→ **Assigned task**
All lines in the data that hold the word "delivery" need copying.

→ **Stored dataset items**
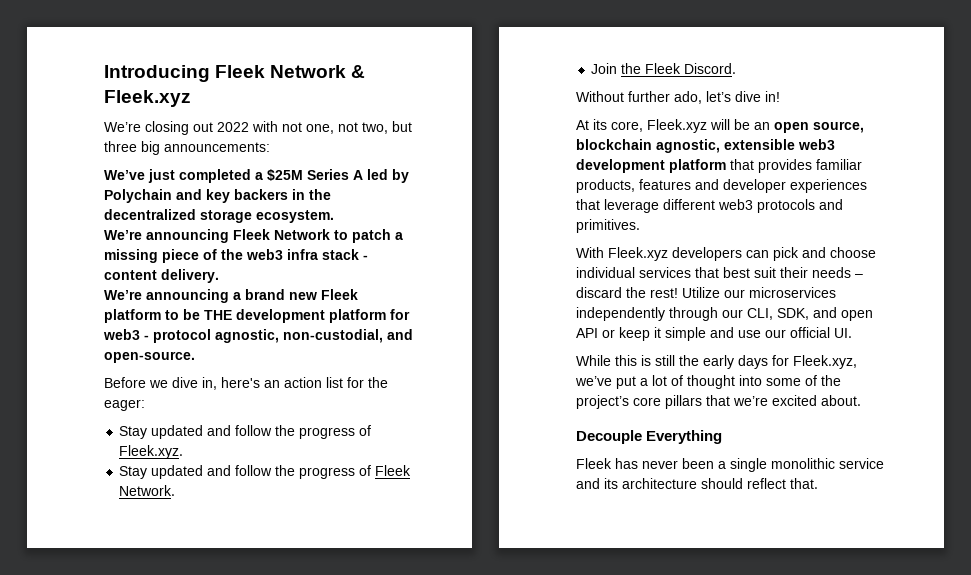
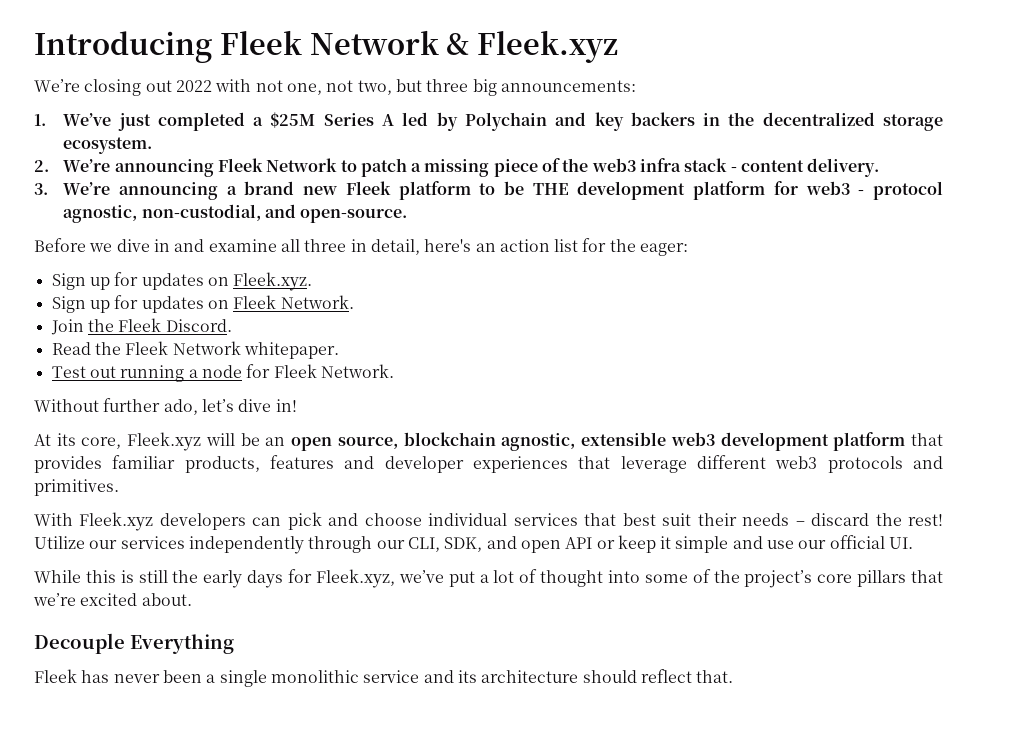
- We’ve just completed a $25M Series A led by Polychain and key backers in the decentralized storage ecosystem.
+ 1. We’ve just completed a $25M Series A led by Polychain and key backers in the decentralized storage ecosystem.
- We’re announcing Fleek Network to patch a missing piece of the web3 infra stack - content delivery.
+ 2. We’re announcing Fleek Network to patch a missing piece of the web3 infra stack - content delivery.
- We’re announcing a brand new Fleek platform to be THE development platform for web3 - protocol agnostic, non-custodial, and open-source.
+ 3. We’re announcing a brand new Fleek platform to be THE development platform for web3 - protocol agnostic, non-custodial, and open-source.
- Before we dive in, here's an action list for the eager:
+ Before we dive in and examine all three in detail, here's an action list for the eager:
- Stay updated and follow the progress of Fleek.xyz.
- Stay updated and follow the progress of Fleek Network.
+ Sign up for updates on Fleek.xyz.
+ Sign up for updates on Fleek Network.
+ Read the Fleek Network whitepaper.
+ Test out running a node for Fleek Network.
- Utilize our microservices independently through our CLI, SDK, and open API or keep it simple and use our official UI.
+ Utilize our services independently through our CLI, SDK, and open API or keep it simple and use our official UI.

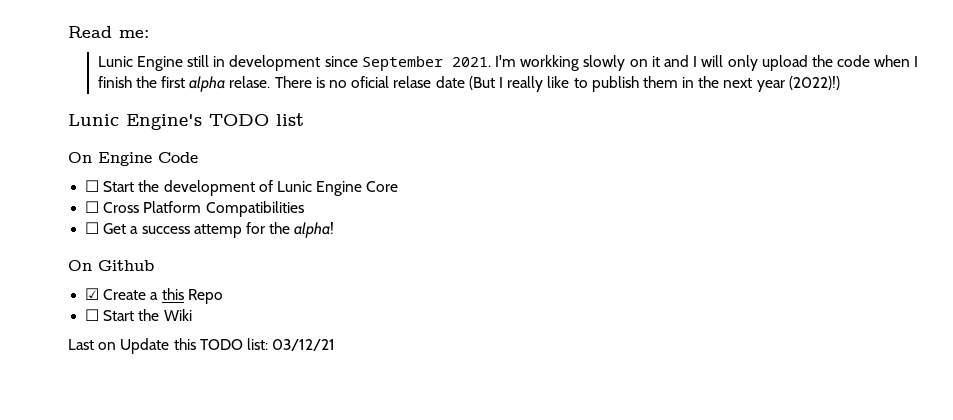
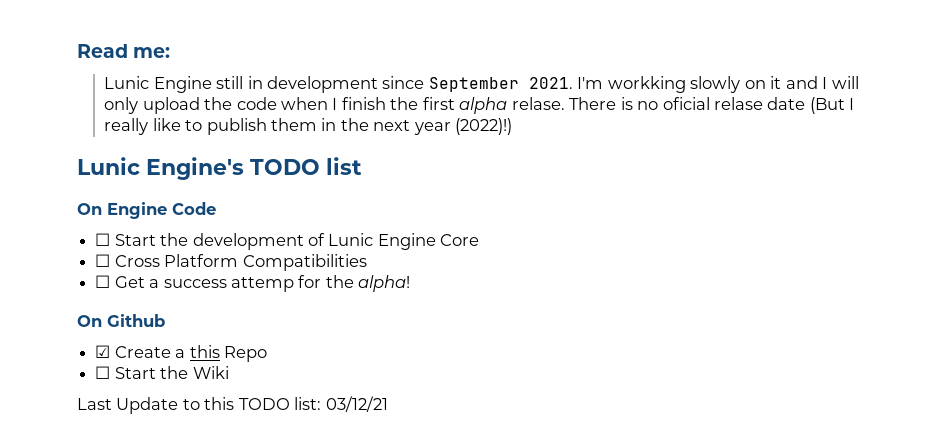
- Last on Update this TODO list: 03/12/21
+ Last Update to this TODO list: 03/12/21

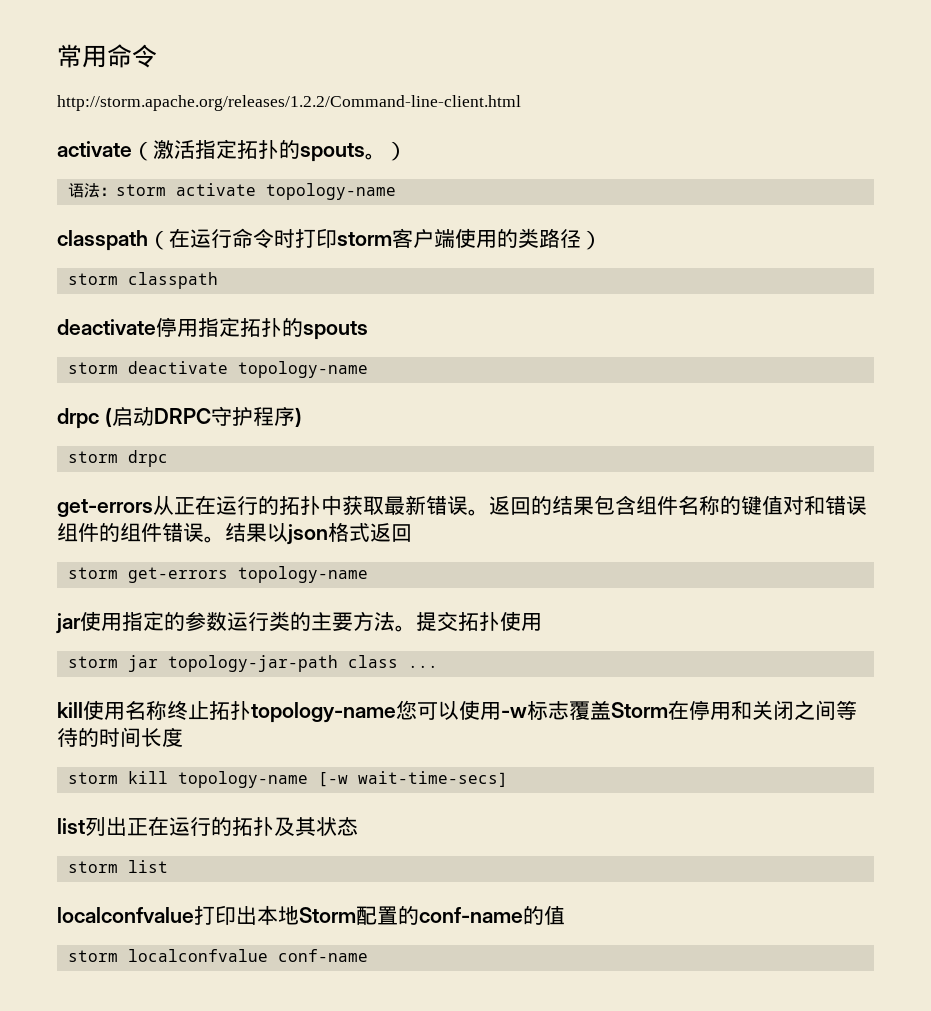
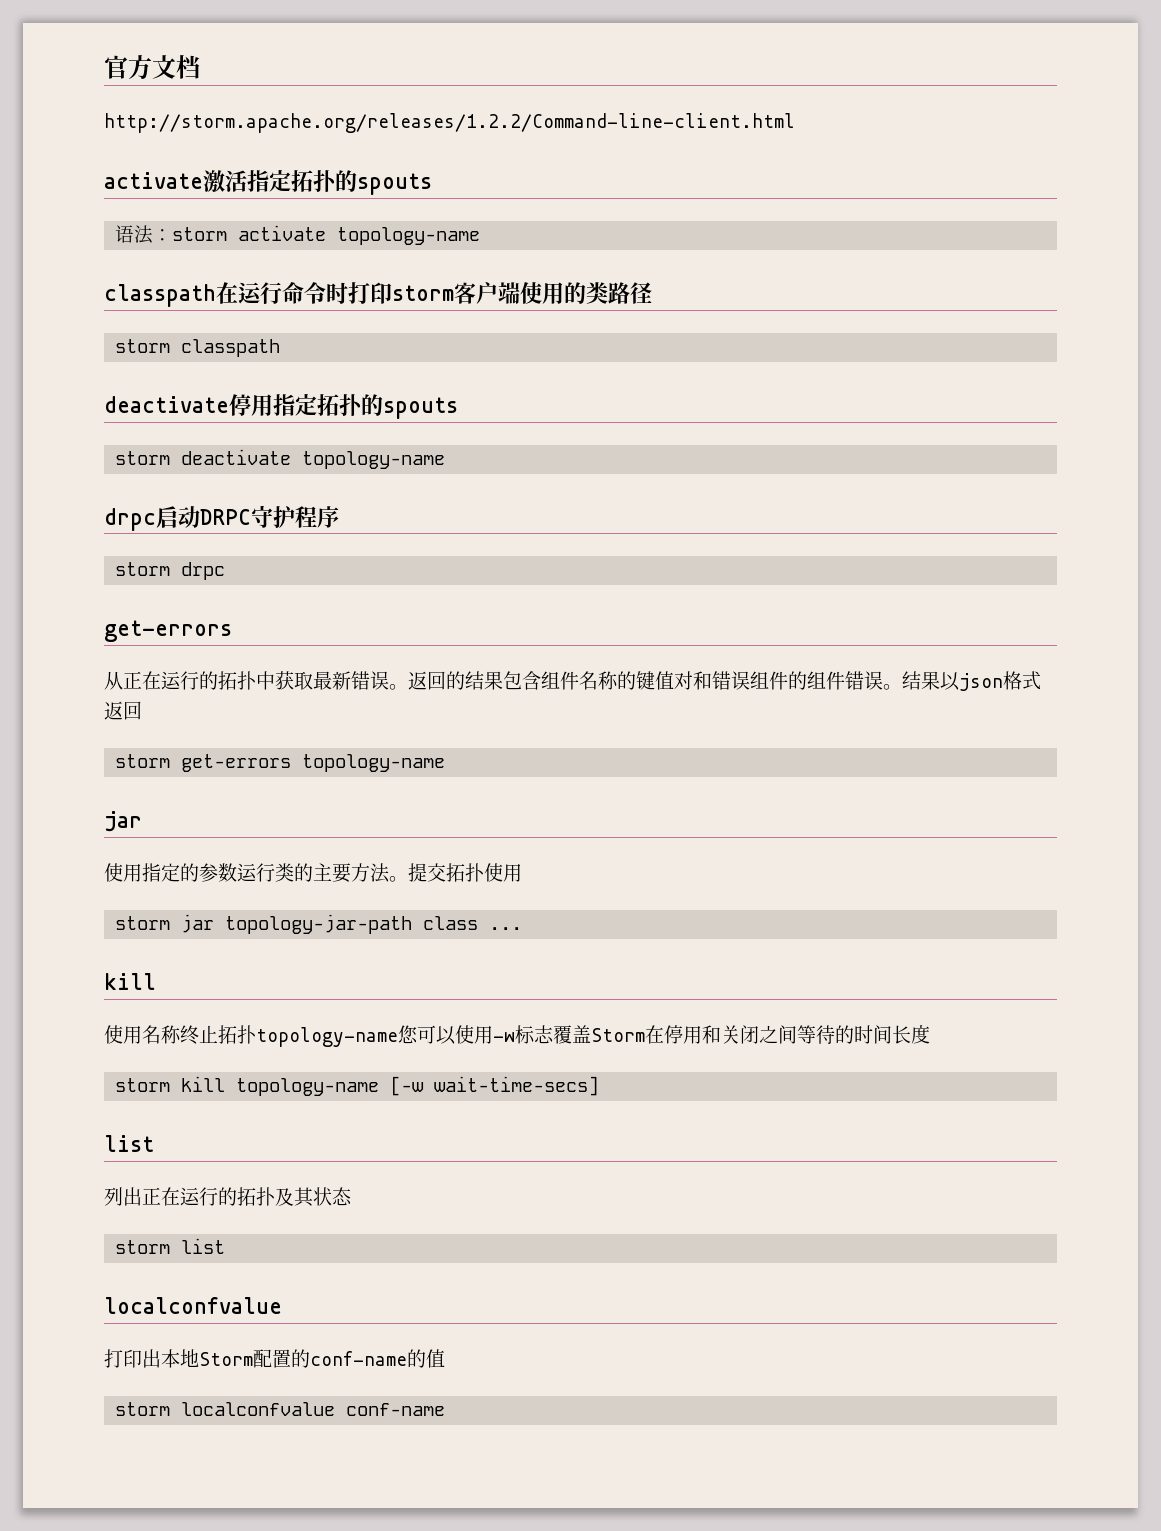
- 常用命令
+ 官方文档
- activate（激活指定拓扑的spouts。）
+ activate激活指定拓扑的spouts
- classpath（在运行命令时打印storm客户端使用的类路径）
+ classpath在运行命令时打印storm客户端使用的类路径
- drpc (启动DRPC守护程序)
+ drpc启动DRPC守护程序
  storm drpc
- get-errors从正在运行的拓扑中获取最新错误。
+ get-errors
+ 从正在运行的拓扑中获取最新错误。
  storm get-errors topology-name
- jar使用指定的参数运行类的主要方法。
+ jar
+ 使用指定的参数运行类的主要方法。
  storm jar topology-jar-path class ...
- kill使用名称终止拓扑topology-name您可以使用-w标志覆盖Storm在停用和关闭之间等待的时间长度
+ kill
+ 使用名称终止拓扑topology-name您可以使用-w标志覆盖Storm在停用和关闭之间等待的时间长度
  storm kill topology-name [-w wait-time-secs]
- list列出正在运行的拓扑及其状态
+ list
+ 列出正在运行的拓扑及其状态
  storm list
- localconfvalue打印出本地Storm配置的conf-name的值
+ localconfvalue
+ 打印出本地Storm配置的conf-name的值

→ **The completed task**
- We’re announcing Fleek Network to patch a missing piece of the web3 infra stack - content delivery.
+ 2. We’re announcing Fleek Network to patch a missing piece of the web3 infra stack - content delivery.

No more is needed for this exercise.